• **Problem details**: When you restate the records, do so word for word and omit any picture they contain.

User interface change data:
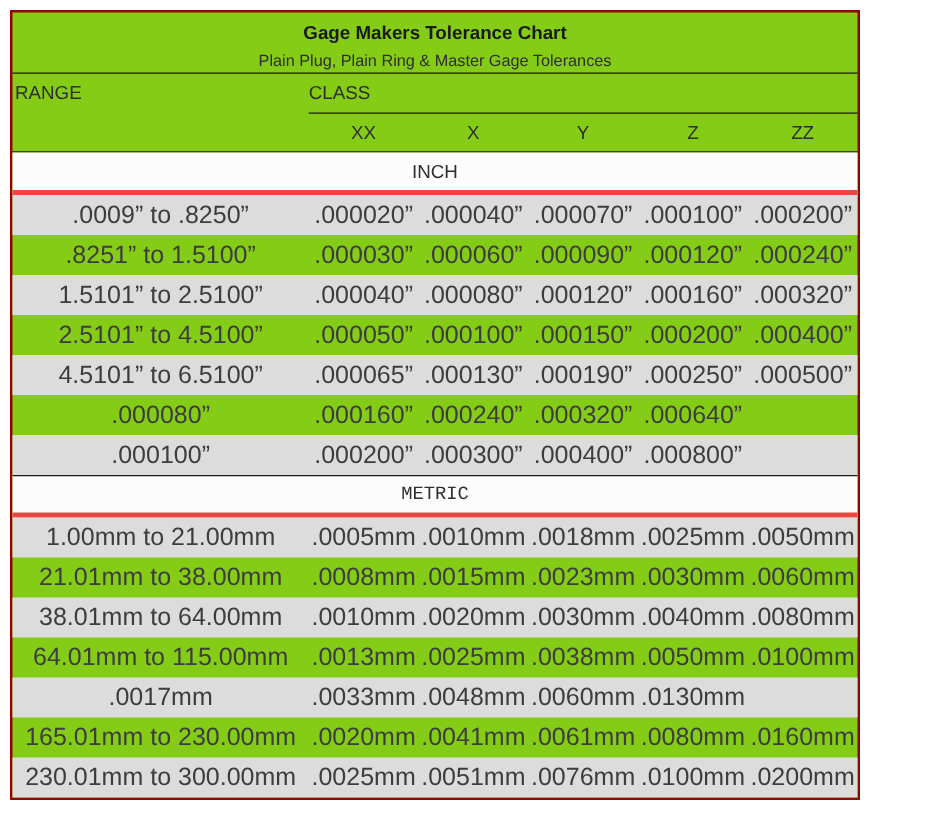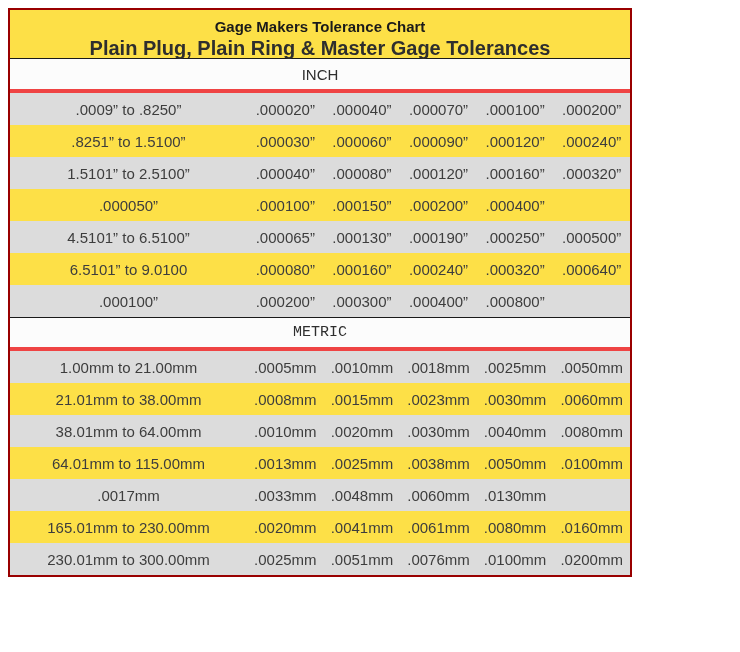--- a/index.html
+++ b/index.html
@@ -4,41 +4,40 @@
 <style>
   * { margin: 0; padding: 0; box-sizing: border-box; }
   html, body {
     width: 740px; height: 652px;
     background: #ffffff;
     font-family: "Liberation Sans", "DejaVu Sans", sans-serif;
   }
   .tbl {
     position: absolute;
     left: 8px; top: 8px;
-    width: 624px;
+    width: 680px;
     border: 2px solid #990000;
-    background: #fde047;
+    background: #84cc16;
   }
   .title-block {
     height: 49px;
     border-bottom: 1px solid #1a1a1a;
     text-align: center;
     padding-top: 5px;
   }
   .title {
     font-size: 15px;
     font-weight: bold;
     color: #1a1a1a;
     line-height: 23px;
   }
   .subtitle {
-    font-size: 20px;
+    font-size: 13px;
     color: #2e2e2e;
     line-height: 21px;
-    font-weight: bold;
   }
   .head {
     display: flex;
     height: 63px;
     border-bottom: 1px solid #1a1a1a;
   }
   .range-h {
     width: 237px;
     padding: 7px 0 0 2px;
     font-size: 15px;
@@ -75,35 +74,48 @@
     color: #2e2e2e;
     background: #fcfcfc;
   }
   .section-header.bt { border-top: 1px solid #1a1a1a; font-family: Liberation Mono, monospace; }
   .row {
     display: grid;
     grid-template-columns: 237px repeat(5, 1fr);
     height: 32px;
     align-items: center;
     text-align: center;
-    font-size: 15px;
+    font-size: 20px;
     color: #3d3d3d;
   }
   .rows .row:nth-child(odd) { background: #dcdcdc; }
   .cell { overflow: hidden; white-space: nowrap; }
 </style>
 </head>
 <body>
 
 <div class="tbl">
   <div class="title-block">
     <div class="title">Gage Makers Tolerance Chart</div>
     <div class="subtitle">Plain Plug, Plain Ring &amp; Master Gage Tolerances</div>
   </div>
 
+  <div class="head">
+    <div class="range-h">RANGE</div>
+    <div class="class-area">
+      <div class="class-h">CLASS</div>
+      <div class="letters">
+        <span>XX</span>
+        <span>X</span>
+        <span>Y</span>
+        <span>Z</span>
+        <span>ZZ</span>
+      </div>
+    </div>
+  </div>
 
   <div id="table-body">
       <div class="section-header">INCH</div>
       <div class="rows">
         <div class="row">
           <div class="cell">.0009” to .8250”</div>
           <div class="cell">.000020”</div>
           <div class="cell">.000040”</div>
           <div class="cell">.000070”</div>
           <div class="cell">.000100”</div>
@@ -119,36 +131,36 @@
         </div>
         <div class="row">
           <div class="cell">1.5101” to 2.5100”</div>
           <div class="cell">.000040”</div>
           <div class="cell">.000080”</div>
           <div class="cell">.000120”</div>
           <div class="cell">.000160”</div>
           <div class="cell">.000320”</div>
         </div>
         <div class="row">
+          <div class="cell">2.5101” to 4.5100”</div>
           <div class="cell">.000050”</div>
           <div class="cell">.000100”</div>
           <div class="cell">.000150”</div>
           <div class="cell">.000200”</div>
           <div class="cell">.000400”</div>
         </div>
         <div class="row">
           <div class="cell">4.5101” to 6.5100”</div>
           <div class="cell">.000065”</div>
           <div class="cell">.000130”</div>
           <div class="cell">.000190”</div>
           <div class="cell">.000250”</div>
           <div class="cell">.000500”</div>
         </div>
         <div class="row">
-          <div class="cell">6.5101” to 9.0100</div>
           <div class="cell">.000080”</div>
           <div class="cell">.000160”</div>
           <div class="cell">.000240”</div>
           <div class="cell">.000320”</div>
           <div class="cell">.000640”</div>
         </div>
         <div class="row">
           <div class="cell">.000100”</div>
           <div class="cell">.000200”</div>
           <div class="cell">.000300”</div>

• **Solution**:
--- a/index.html
+++ b/index.html
@@ -4,41 +4,40 @@
 <style>
   * { margin: 0; padding: 0; box-sizing: border-box; }
   html, body {
     width: 740px; height: 652px;
     background: #ffffff;
     font-family: "Liberation Sans", "DejaVu Sans", sans-serif;
   }
   .tbl {
     position: absolute;
     left: 8px; top: 8px;
-    width: 624px;
+    width: 680px;
     border: 2px solid #990000;
-    background: #fde047;
+    background: #84cc16;
   }
   .title-block {
     height: 49px;
     border-bottom: 1px solid #1a1a1a;
     text-align: center;
     padding-top: 5px;
   }
   .title {
     font-size: 15px;
     font-weight: bold;
     color: #1a1a1a;
     line-height: 23px;
   }
   .subtitle {
-    font-size: 20px;
+    font-size: 13px;
     color: #2e2e2e;
     line-height: 21px;
-    font-weight: bold;
   }
   .head {
     display: flex;
     height: 63px;
     border-bottom: 1px solid #1a1a1a;
   }
   .range-h {
     width: 237px;
     padding: 7px 0 0 2px;
     font-size: 15px;
@@ -75,35 +74,48 @@
     color: #2e2e2e;
     background: #fcfcfc;
   }
   .section-header.bt { border-top: 1px solid #1a1a1a; font-family: Liberation Mono, monospace; }
   .row {
     display: grid;
     grid-template-columns: 237px repeat(5, 1fr);
     height: 32px;
     align-items: center;
     text-align: center;
-    font-size: 15px;
+    font-size: 20px;
     color: #3d3d3d;
   }
   .rows .row:nth-child(odd) { background: #dcdcdc; }
   .cell { overflow: hidden; white-space: nowrap; }
 </style>
 </head>
 <body>
 
 <div class="tbl">
   <div class="title-block">
     <div class="title">Gage Makers Tolerance Chart</div>
     <div class="subtitle">Plain Plug, Plain Ring &amp; Master Gage Tolerances</div>
   </div>
 
+  <div class="head">
+    <div class="range-h">RANGE</div>
+    <div class="class-area">
+      <div class="class-h">CLASS</div>
+      <div class="letters">
+        <span>XX</span>
+        <span>X</span>
+        <span>Y</span>
+        <span>Z</span>
+        <span>ZZ</span>
+      </div>
+    </div>
+  </div>
 
   <div id="table-body">
       <div class="section-header">INCH</div>
       <div class="rows">
         <div class="row">
           <div class="cell">.0009” to .8250”</div>
           <div class="cell">.000020”</div>
           <div class="cell">.000040”</div>
           <div class="cell">.000070”</div>
           <div class="cell">.000100”</div>
@@ -119,36 +131,36 @@
         </div>
         <div class="row">
           <div class="cell">1.5101” to 2.5100”</div>
           <div class="cell">.000040”</div>
           <div class="cell">.000080”</div>
           <div class="cell">.000120”</div>
           <div class="cell">.000160”</div>
           <div class="cell">.000320”</div>
         </div>
         <div class="row">
+          <div class="cell">2.5101” to 4.5100”</div>
           <div class="cell">.000050”</div>
           <div class="cell">.000100”</div>
           <div class="cell">.000150”</div>
           <div class="cell">.000200”</div>
           <div class="cell">.000400”</div>
         </div>
         <div class="row">
           <div class="cell">4.5101” to 6.5100”</div>
           <div class="cell">.000065”</div>
           <div class="cell">.000130”</div>
           <div class="cell">.000190”</div>
           <div class="cell">.000250”</div>
           <div class="cell">.000500”</div>
         </div>
         <div class="row">
-          <div class="cell">6.5101” to 9.0100</div>
           <div class="cell">.000080”</div>
           <div class="cell">.000160”</div>
           <div class="cell">.000240”</div>
           <div class="cell">.000320”</div>
           <div class="cell">.000640”</div>
         </div>
         <div class="row">
           <div class="cell">.000100”</div>
           <div class="cell">.000200”</div>
           <div class="cell">.000300”</div>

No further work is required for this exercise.